A week with Safari 4

I’ve spent almost a week with Safari 4 now and I thought I’d share my experiences:

History

I wrote about this already, but the combination of having a history search box on the Top Sites page, plus the inclusion of Cover Flow is fantastic.

Some said that Coverflow is eye candy, but I’ve experienced just the opposite. Many times this week I’ve thought about a post I saw earlier on some forum, searched for it in the history and then visually flipped to find the page. I’m a visual person and it works very, very effectively. I can recall what a page looked like much faster than what the title might have been.

Speed

Safari 4 is fast. Really fast. In fact, the only slowdowns I’ve noticed is when it is loading ads. There are some ad-blockers out there, but I’ve been running without them just to get the average user’s experience.

Things are very, very snappy.

Tabs on Top

I really don’t like this, so much so that I reverted to the older style.

The new UI might work for a small amount of tabs, but until they make changes, I’ll use the old format. I have even tried to stop using tabs altogether, just to see how I like that. I do not have any conclusions on that as of yet.

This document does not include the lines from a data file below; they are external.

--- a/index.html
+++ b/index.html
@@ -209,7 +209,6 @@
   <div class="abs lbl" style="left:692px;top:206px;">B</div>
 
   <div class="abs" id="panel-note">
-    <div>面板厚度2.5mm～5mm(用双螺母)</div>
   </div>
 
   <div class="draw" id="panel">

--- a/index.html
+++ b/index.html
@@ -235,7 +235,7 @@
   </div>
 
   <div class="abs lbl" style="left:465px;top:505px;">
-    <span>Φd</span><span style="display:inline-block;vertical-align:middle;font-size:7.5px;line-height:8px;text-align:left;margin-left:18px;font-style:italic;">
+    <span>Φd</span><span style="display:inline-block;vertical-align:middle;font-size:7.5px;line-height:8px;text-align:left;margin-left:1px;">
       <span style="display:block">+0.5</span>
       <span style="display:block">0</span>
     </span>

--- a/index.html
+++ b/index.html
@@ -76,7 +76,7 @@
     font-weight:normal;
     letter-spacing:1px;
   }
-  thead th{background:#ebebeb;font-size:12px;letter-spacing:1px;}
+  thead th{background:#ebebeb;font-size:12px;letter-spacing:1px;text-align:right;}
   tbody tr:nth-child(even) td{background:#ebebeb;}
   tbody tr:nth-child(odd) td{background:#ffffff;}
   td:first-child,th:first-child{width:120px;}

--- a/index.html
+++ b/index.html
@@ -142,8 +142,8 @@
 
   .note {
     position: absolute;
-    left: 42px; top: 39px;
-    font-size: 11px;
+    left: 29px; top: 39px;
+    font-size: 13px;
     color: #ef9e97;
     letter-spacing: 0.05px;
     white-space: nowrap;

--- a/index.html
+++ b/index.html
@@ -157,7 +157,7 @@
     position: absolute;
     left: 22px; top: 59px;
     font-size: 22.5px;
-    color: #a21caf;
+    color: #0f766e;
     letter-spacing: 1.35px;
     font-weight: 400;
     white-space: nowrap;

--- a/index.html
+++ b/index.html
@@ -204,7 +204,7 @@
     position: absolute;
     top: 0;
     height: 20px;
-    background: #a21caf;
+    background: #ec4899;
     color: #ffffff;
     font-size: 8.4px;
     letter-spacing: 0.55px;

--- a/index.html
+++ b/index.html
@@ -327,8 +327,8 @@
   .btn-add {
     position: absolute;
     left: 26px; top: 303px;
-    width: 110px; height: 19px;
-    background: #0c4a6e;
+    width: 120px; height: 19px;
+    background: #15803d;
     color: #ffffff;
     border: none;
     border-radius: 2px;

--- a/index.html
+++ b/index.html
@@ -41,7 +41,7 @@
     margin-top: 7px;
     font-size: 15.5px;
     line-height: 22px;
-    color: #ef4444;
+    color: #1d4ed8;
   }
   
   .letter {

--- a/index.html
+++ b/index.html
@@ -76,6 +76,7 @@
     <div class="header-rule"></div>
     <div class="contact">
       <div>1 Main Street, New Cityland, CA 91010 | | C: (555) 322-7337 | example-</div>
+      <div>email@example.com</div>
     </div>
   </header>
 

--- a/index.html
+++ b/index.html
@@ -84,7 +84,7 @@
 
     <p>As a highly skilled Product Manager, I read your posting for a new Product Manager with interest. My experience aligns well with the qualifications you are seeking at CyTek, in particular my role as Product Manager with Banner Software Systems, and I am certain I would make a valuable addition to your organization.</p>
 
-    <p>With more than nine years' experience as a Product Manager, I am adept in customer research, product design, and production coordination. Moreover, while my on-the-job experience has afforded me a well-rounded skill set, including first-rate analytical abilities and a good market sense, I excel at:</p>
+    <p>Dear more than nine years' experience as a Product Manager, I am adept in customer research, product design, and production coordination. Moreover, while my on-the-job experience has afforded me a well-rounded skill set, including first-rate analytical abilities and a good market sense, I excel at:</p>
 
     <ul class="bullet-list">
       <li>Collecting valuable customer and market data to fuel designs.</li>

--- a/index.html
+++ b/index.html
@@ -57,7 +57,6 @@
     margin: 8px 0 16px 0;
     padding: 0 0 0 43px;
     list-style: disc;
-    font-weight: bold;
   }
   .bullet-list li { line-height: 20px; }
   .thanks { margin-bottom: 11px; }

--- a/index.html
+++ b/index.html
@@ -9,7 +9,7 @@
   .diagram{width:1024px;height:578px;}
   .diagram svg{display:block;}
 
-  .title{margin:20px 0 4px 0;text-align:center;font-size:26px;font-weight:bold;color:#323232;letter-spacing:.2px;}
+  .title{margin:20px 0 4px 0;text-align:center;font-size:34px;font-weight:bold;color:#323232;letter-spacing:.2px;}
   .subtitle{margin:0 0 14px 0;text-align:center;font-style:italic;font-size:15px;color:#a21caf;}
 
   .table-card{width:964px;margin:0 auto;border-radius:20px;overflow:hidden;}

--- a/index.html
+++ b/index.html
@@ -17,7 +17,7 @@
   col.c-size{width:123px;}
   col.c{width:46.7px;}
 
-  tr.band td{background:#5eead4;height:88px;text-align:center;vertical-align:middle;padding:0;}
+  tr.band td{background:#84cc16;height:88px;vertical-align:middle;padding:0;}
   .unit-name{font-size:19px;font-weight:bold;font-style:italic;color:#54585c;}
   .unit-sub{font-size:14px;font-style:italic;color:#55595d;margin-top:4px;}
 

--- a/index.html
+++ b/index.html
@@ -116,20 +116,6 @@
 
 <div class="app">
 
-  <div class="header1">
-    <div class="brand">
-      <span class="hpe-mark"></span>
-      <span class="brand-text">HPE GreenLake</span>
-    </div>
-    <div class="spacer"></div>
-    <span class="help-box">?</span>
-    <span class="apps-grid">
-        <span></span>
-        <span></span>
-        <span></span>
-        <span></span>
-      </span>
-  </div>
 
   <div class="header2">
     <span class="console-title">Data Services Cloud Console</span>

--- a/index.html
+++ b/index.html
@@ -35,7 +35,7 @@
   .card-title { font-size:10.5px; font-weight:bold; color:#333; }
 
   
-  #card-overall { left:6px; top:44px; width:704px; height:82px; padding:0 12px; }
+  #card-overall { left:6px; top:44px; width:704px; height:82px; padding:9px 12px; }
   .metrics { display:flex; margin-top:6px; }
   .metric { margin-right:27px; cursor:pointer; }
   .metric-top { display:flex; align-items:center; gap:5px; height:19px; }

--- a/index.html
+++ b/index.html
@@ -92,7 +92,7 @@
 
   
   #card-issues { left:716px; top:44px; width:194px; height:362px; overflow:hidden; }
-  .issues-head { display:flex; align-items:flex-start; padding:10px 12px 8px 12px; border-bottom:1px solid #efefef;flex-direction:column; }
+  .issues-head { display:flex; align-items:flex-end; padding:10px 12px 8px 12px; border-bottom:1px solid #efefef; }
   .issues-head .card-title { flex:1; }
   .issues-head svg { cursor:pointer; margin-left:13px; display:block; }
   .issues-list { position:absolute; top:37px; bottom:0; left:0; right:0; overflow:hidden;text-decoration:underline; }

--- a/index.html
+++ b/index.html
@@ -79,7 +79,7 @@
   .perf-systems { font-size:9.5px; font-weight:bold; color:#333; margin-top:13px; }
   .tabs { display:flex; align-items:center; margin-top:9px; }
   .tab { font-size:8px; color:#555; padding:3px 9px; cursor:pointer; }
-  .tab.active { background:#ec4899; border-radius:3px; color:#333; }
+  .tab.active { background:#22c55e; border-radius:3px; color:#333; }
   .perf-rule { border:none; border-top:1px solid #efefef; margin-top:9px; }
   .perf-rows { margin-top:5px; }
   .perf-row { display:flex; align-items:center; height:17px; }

What I found scary is that some have suggested Apple may use this new user interface for all applications in Snow Leopard. It might be a way to ‘dock’ all documents of a certain application together into one window.

Ick.

However, if they spruce up the UI so it is less noisy, if they make it so the “land mine” controls, like the handles and close buttons don’t function in inactive tabs, then maybe it’ll be more useful. For now, all it does is reduce one useful title into a bunch of little useless titles.

Address Box List

The new address box matching list is fantastic. The popup list that shows when you start typing a URI now shows the “top hit” which is often just the root of the URI, for example, http://www.apple.com, vs. http://www.apple.com/discussions?p=1i191282928292982921822u22282.

Then you get a list of bookmark matches and history matches, both separated from each other visually. Nice!

Overall, it feels much less messy than before.

Top Sites

The new Top Sites page is interesting. I’m not really using the top sites themselves per se because I am an avid user of RSS via NetNewsWire. However, for non-RSS users, I can see this as a big boon. The updated page icon in the upper-right really stands out and lets you know some new content exists.

As I wrote earlier, the main reason I’ve left Top Sites as my default page is for the Search History box. Super, super nice.

Stability

Safari 4 has not crashed once. It’s been open nearly 24/7 and only gets quit when I log out.

RAM usage seems down too, but still a bit high, likely due to in-memory caches. However, memory does go down when you close a tab/window, so that is a step in the right direction.

Summary

Safari 4 is a keeper. I am very impressed, have had zero issues with it and it has improved my browsing experience.

Nice job, WebKit team!

1 comment

  1. I’ve noticed that my RAM usage in Safari 4 is significantly higher, actually, and especially for apps that use WebKit (like DashboardClient). Overall I’m less happy — the new tabs are clearly a copy (homage?) to Chrome, but the overloading of title bar / tab is really, really bad for usability. It’s confusing to look at a title bar full of tabs and have to think “I want to move this window, what do I click? Can’t click the wrong part of the title bar because I might close or move a tab”. Chrome does this better by having some space for a title bar above the tabs, and preserving the whole “the address bar is part of the tab” bit. But, while I prefer the old-style tabs, I’m forcing myself to use the new style to convince myself maybe there’s something good about it. I’m also fairly convinced Apple will change it by the time Safari 4 ships because of the usability issues.